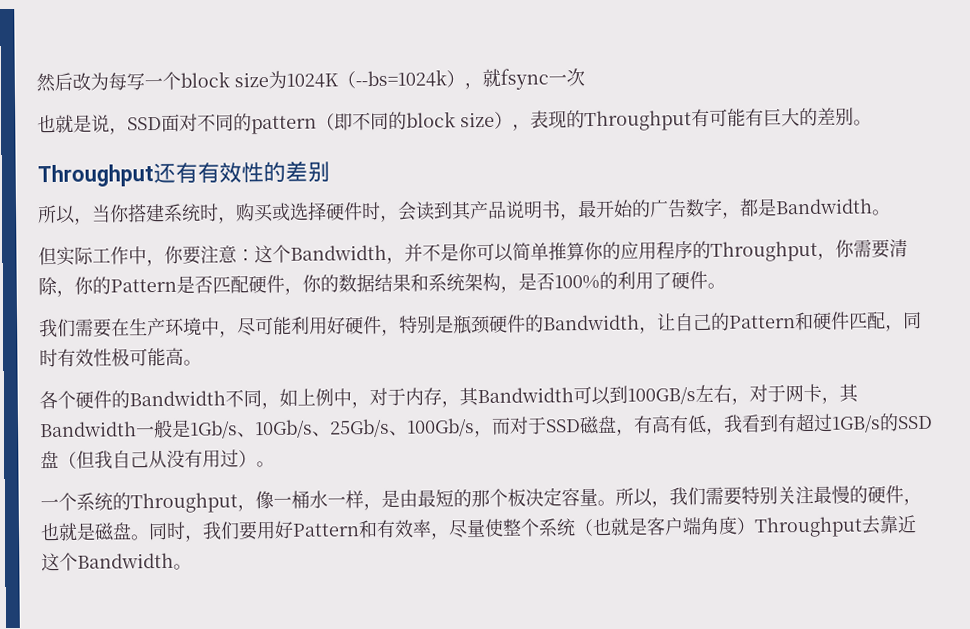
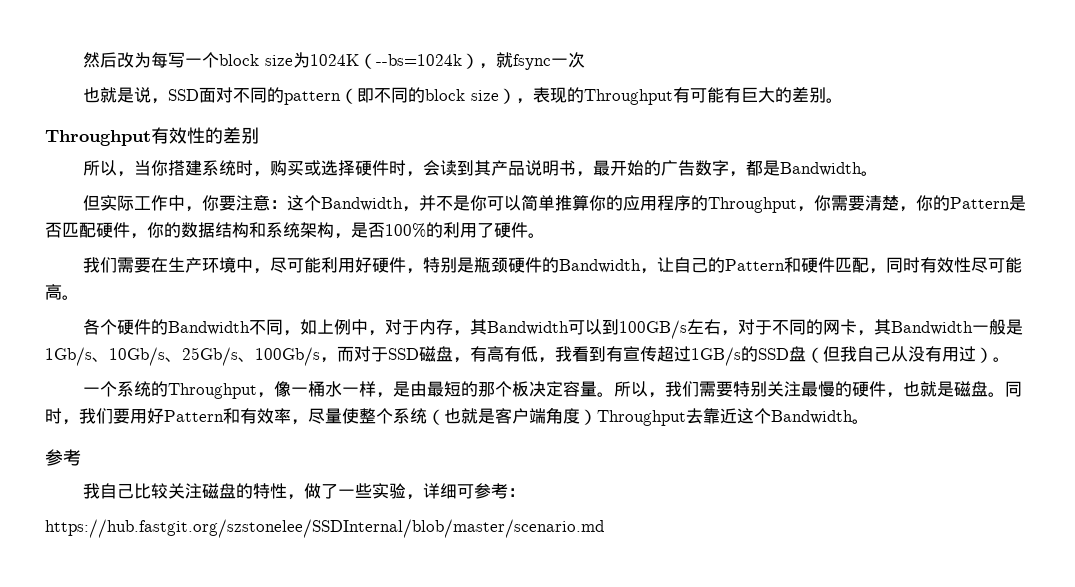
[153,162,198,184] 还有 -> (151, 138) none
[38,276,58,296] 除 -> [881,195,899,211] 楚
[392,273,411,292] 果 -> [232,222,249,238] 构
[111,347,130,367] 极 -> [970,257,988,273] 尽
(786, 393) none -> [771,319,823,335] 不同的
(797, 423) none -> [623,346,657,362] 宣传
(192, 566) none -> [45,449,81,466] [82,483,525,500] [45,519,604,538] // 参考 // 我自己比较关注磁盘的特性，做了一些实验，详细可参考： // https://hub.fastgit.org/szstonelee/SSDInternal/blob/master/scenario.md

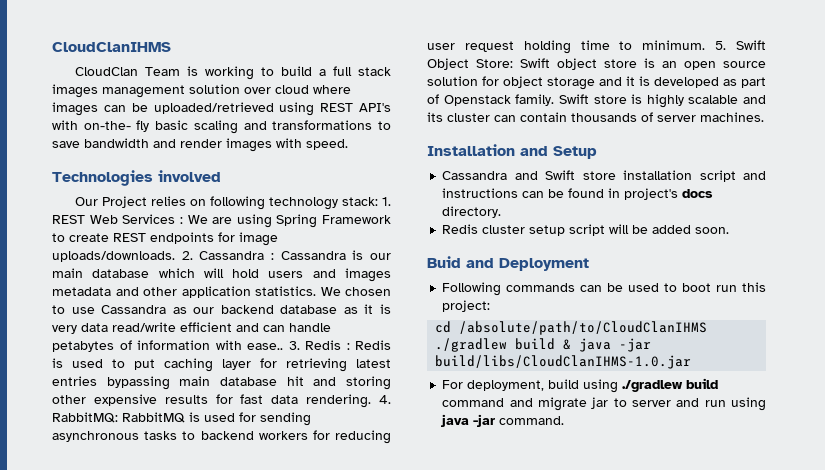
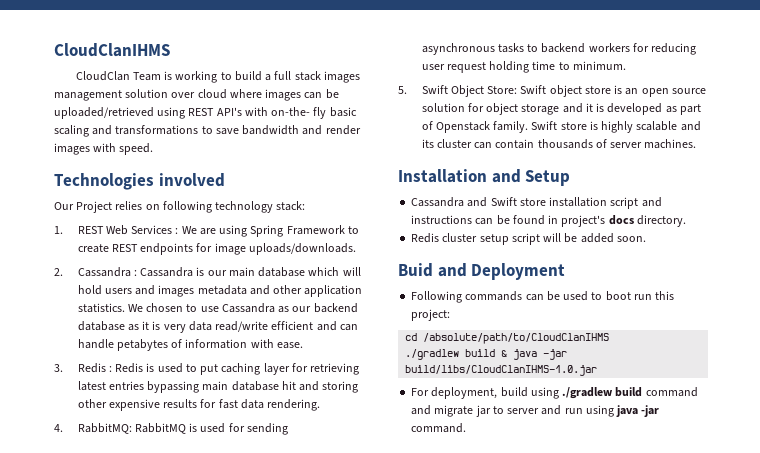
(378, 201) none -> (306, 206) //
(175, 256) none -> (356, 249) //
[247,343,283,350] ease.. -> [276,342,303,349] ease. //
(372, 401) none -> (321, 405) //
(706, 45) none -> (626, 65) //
________________________
* [Your task]
Set down each line from the line containing "[247,343,283,350] ease.. ->" through the final line of the data, exactly and with nothing added.

* [The completed task]
[247,343,283,350] ease.. -> [276,342,303,349] ease. //
(372, 401) none -> (321, 405) //
(706, 45) none -> (626, 65) //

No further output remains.